Searle explains our special status by biology, we have biological brains that's why we genuinely understand, he rejects distributed understanding but can't explain how come no single neuron understands on its own anything.

Chalmers thinks there is an inexplainable experience (qualia), but doesn't consider relational embeddings that can model qualities in experience. Relational embeddings are created by relating experiences against other experiences, creating their own high dimensional semantic space. No, it's not panpsychism, the whole universe doesn't need to be conscious.

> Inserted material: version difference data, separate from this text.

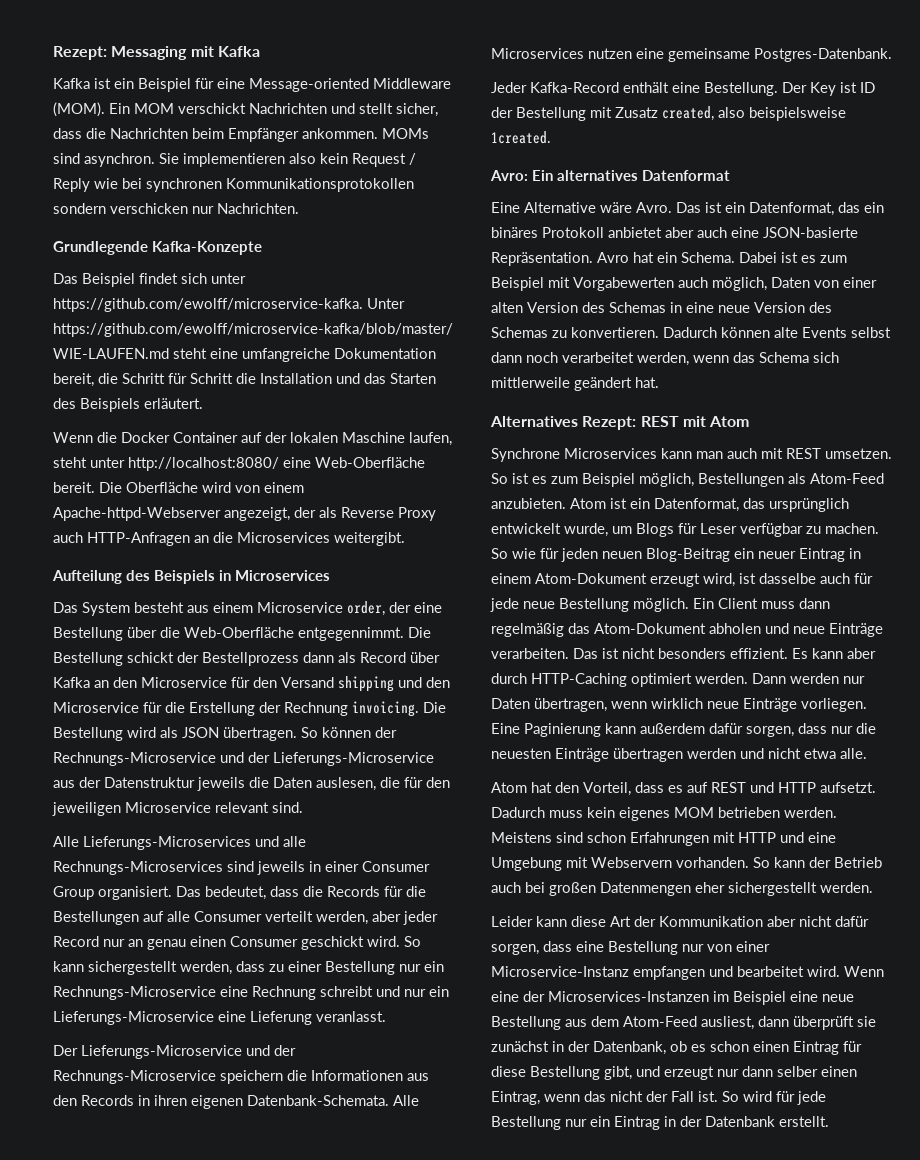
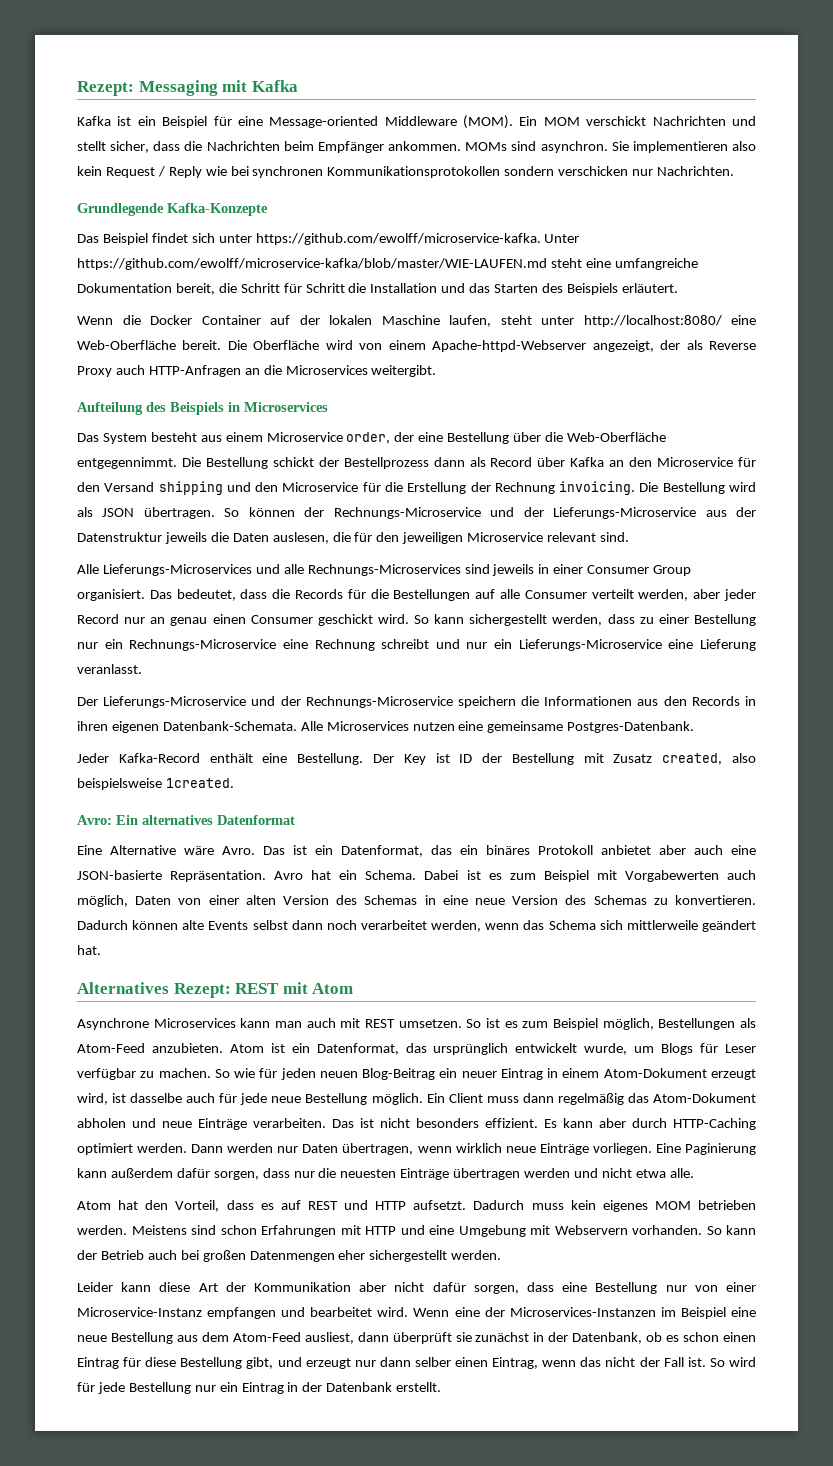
[491,448,560,462] Synchrone -> [77,1018,149,1030] Asynchrone

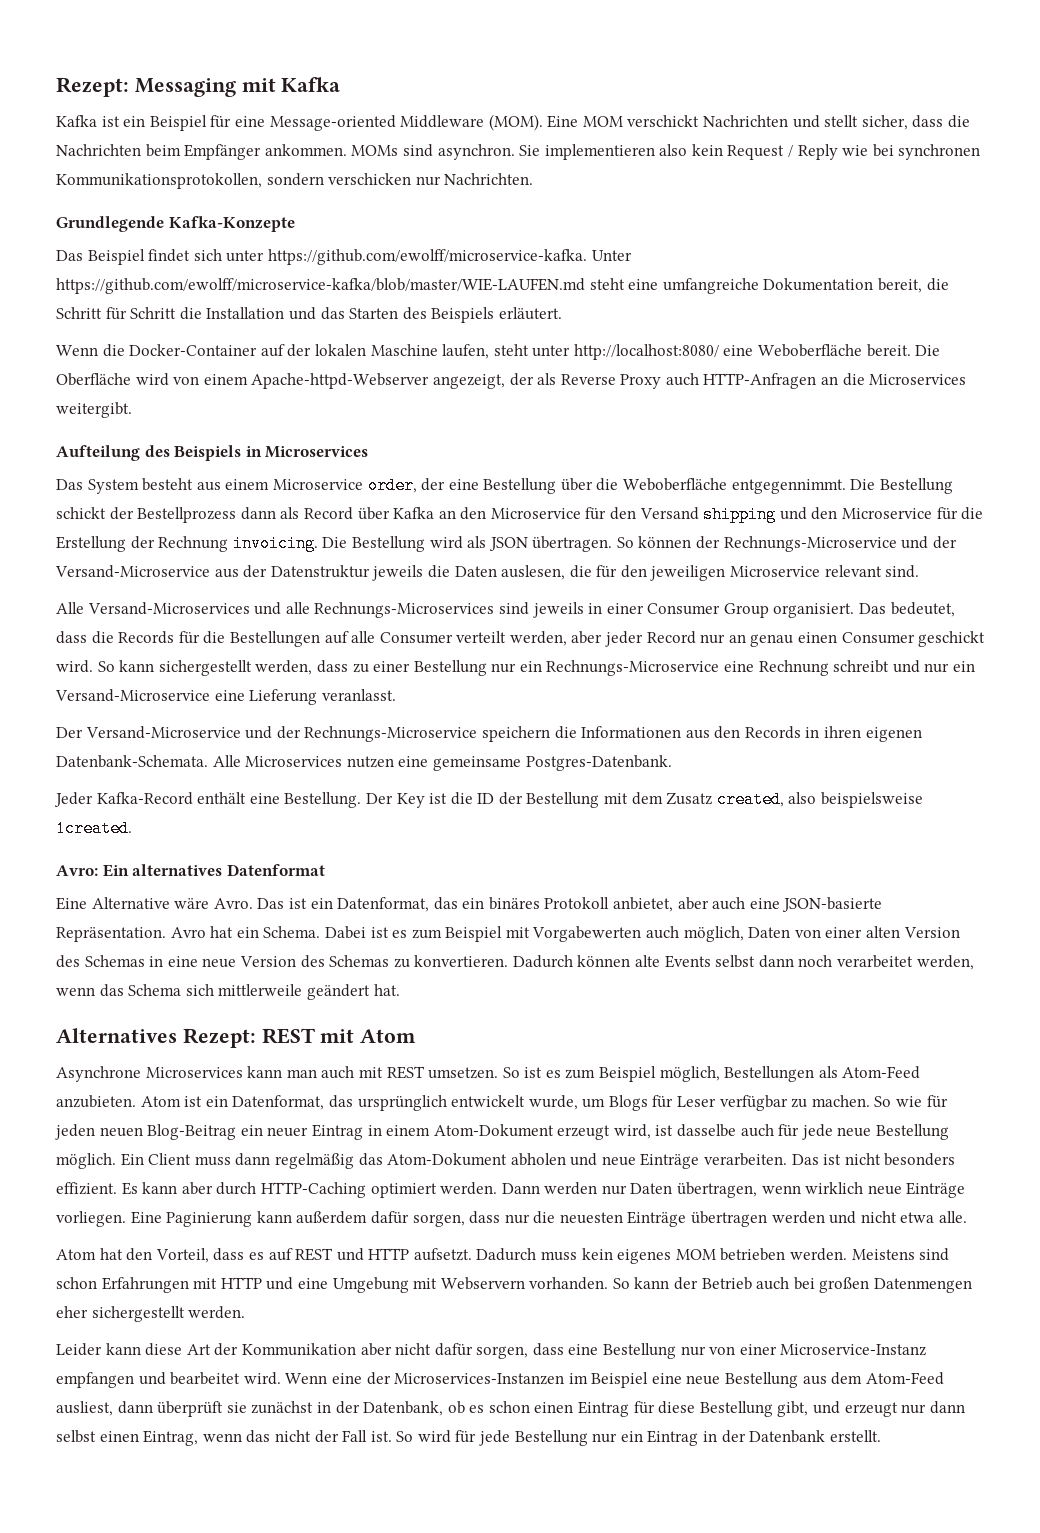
[519,116,538,126] Ein -> [547,115,579,128] Eine
[327,166,501,178] Kommunikationsprotokollen -> [56,173,262,189] Kommunikationsprotokollen,
[150,315,261,325] Docker Container -> [129,344,258,356] Docker-Container
[77,340,176,350] Web-Oberfläche -> [758,344,863,357] Weboberfläche
[566,432,666,442] Web-Oberfläche -> [623,478,728,491] Weboberfläche
[553,507,697,519] Lieferungs-Microservice -> [55,565,210,578] Versand-Microservice
[102,564,252,576] Lieferungs-Microservices -> [87,602,250,615] Versand-Microservices
[518,639,662,651] Lieferungs-Microservice -> [55,689,210,702] Versand-Microservice
[103,696,247,708] Lieferungs-Microservice -> [85,726,241,739] Versand-Microservice
(450, 758) none -> [450,792,473,805] die
(604, 758) none -> [631,792,663,805] dem
[601,845,651,855] anbietet -> [613,897,674,912] anbietet,
[414,1357,451,1367] selber -> [56,1430,96,1443] selbst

And this time, in the article the magic is attributed to DNA. It's not that, it is search. We search and learn, learn and transmit, cooperate and reuse. Its not even a brain thing. It's social. We need more than one brain to cover this path of cultural evolution. Progress and language are not based in individuals but in societies.

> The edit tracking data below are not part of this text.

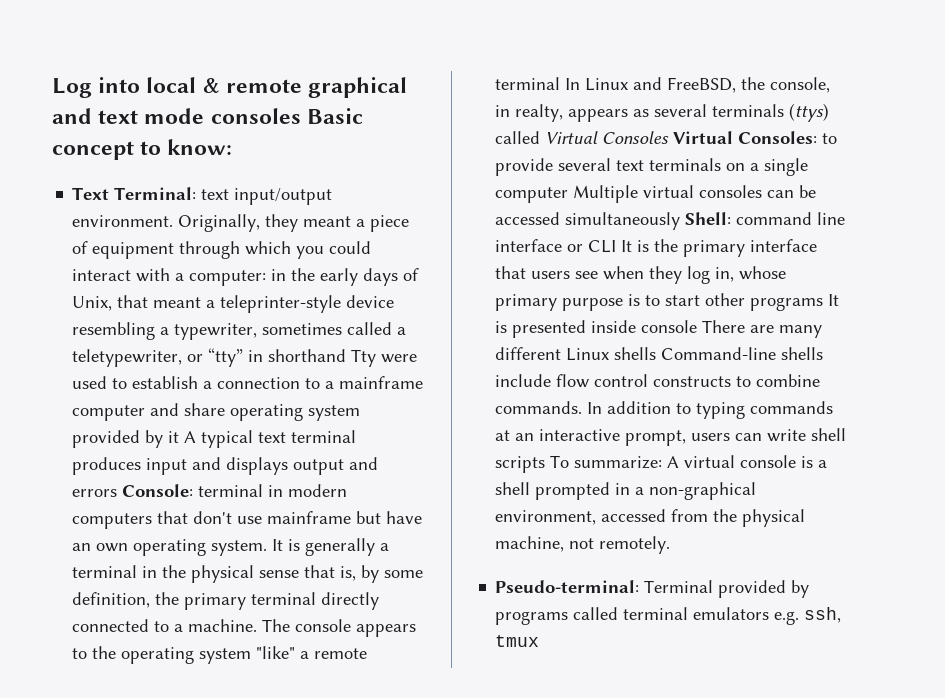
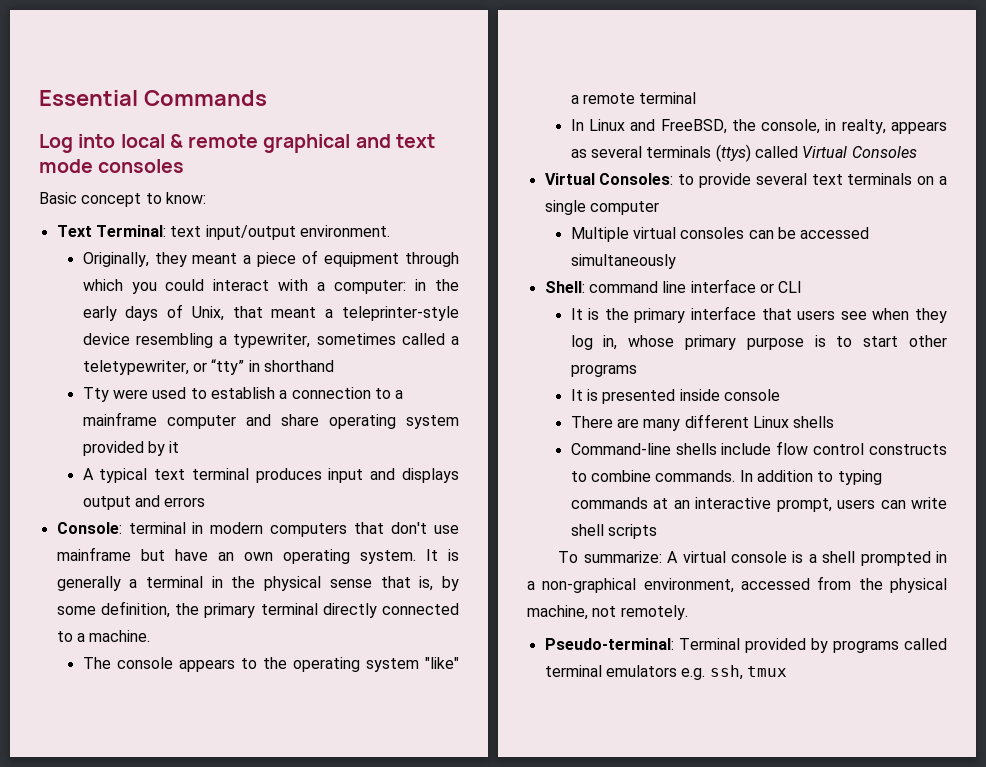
(52, 88) none -> [39,90,267,106] Essential Commands //
(301, 116) none -> (185, 166) //
(174, 221) none -> (390, 231) //
(347, 355) none -> (334, 366) //
(180, 437) none -> (180, 447) //
(118, 493) none -> (206, 502) //
(258, 625) none -> (151, 636) //
(561, 83) none -> (697, 98) //
(670, 137) none -> (917, 152) //
(569, 195) none -> (659, 208) //
(681, 221) none -> (676, 261) //
(617, 246) none -> (803, 287) //
(824, 304) none -> (637, 370) //
(698, 326) none -> (780, 395) //
(657, 353) none -> (835, 422) //
(546, 464) none -> (657, 531) //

My point is that from now on we hit the data wall. Imitation is thousands or millions of times easier than real innovation and discovery. AI will have to pay the same exploration price, it will have to learn from the world. Of course, new discoveries are not written in any books. They have to be searched. And search is an activity dependent on the environment we search in. Not in brains alone, or even DNA. AI will search and create new data, but it will be a slow grind.

ccozan 9 months ago

In a thought experiment, I would really like to see chatGPT, Claude, Gemini, etc, talk to each other in a way that the prompts are primed with something like "you are not alone in this AI room, formulate questions and answers that help exchanging ideas".
Also , an observation to language: even bacteria have a lauguage, the chemical language ( quorum sensing ). Meaning, maybe we just need to create the necessary medium for current LLMs , they will start talking to each other and creating their own language.
- mistermann 9 months ago
  
  This is interesting:
  https://x.com/repligate
dboreham 9 months ago

> DNA can't contain human culture
Furthermore: My conjecture is that DNA doesn't contain any "training data". There's no data path for information to get from an organism's learnings about its surroundings in generation N, into the DNA for generation N+1. DNA is just plans for how to wire up the I/O devices. Everything we think we see that seems like "instinct" will turn out to be explained by a combination of the wiring to I/O devices, and early training.
- overtomanu 9 months ago
  
  DNA does not contain the training data, but it can be transmitted to next generation in other ways, like alteration of gene expression.
  Reference:
  Transgenerational epigenetic inheritance - Wikipedia
  https://en.wikipedia.org/wiki/Transgenerational_epigenetic_i...
cma 9 months ago

> and about learning from our five senses
You can be born without 5 and still learn very well. If sound and vision are both missing before a critical age (e.g. Helen Keller lost hers at 19mo) it can affect cognitive development.

starmaan 9 months ago

In Information theory terms, evolution contributes 1 bit of entropy per generation (itila book mckay). Not sure what are those claims about DNA or physics.

est 9 months ago

the real data wall is ten years of childhood's interaction with real world.

grugagag 9 months ago

How about the interaction post childhood? That data and context is also important and any AGI will not fare to well without it.
- est 9 months ago
  
  Well there are certainly adult learners who aquire drastic change to their life, but for most of us we achieve a fixed state and plateaued our potential.
  For a evolution point of view, when an animal reaches "reproduction maturity", it's aging torwards more and more useless and a matter of time been replaced by young ones.
  - grugagag 9 months ago
    
    So your AI won’t acquire wisdom? It will be some kind of youthful like mind prone to jump into waters before assesing dangers first?

megiddo 9 months ago

This just smells like Lamarckism with more steps.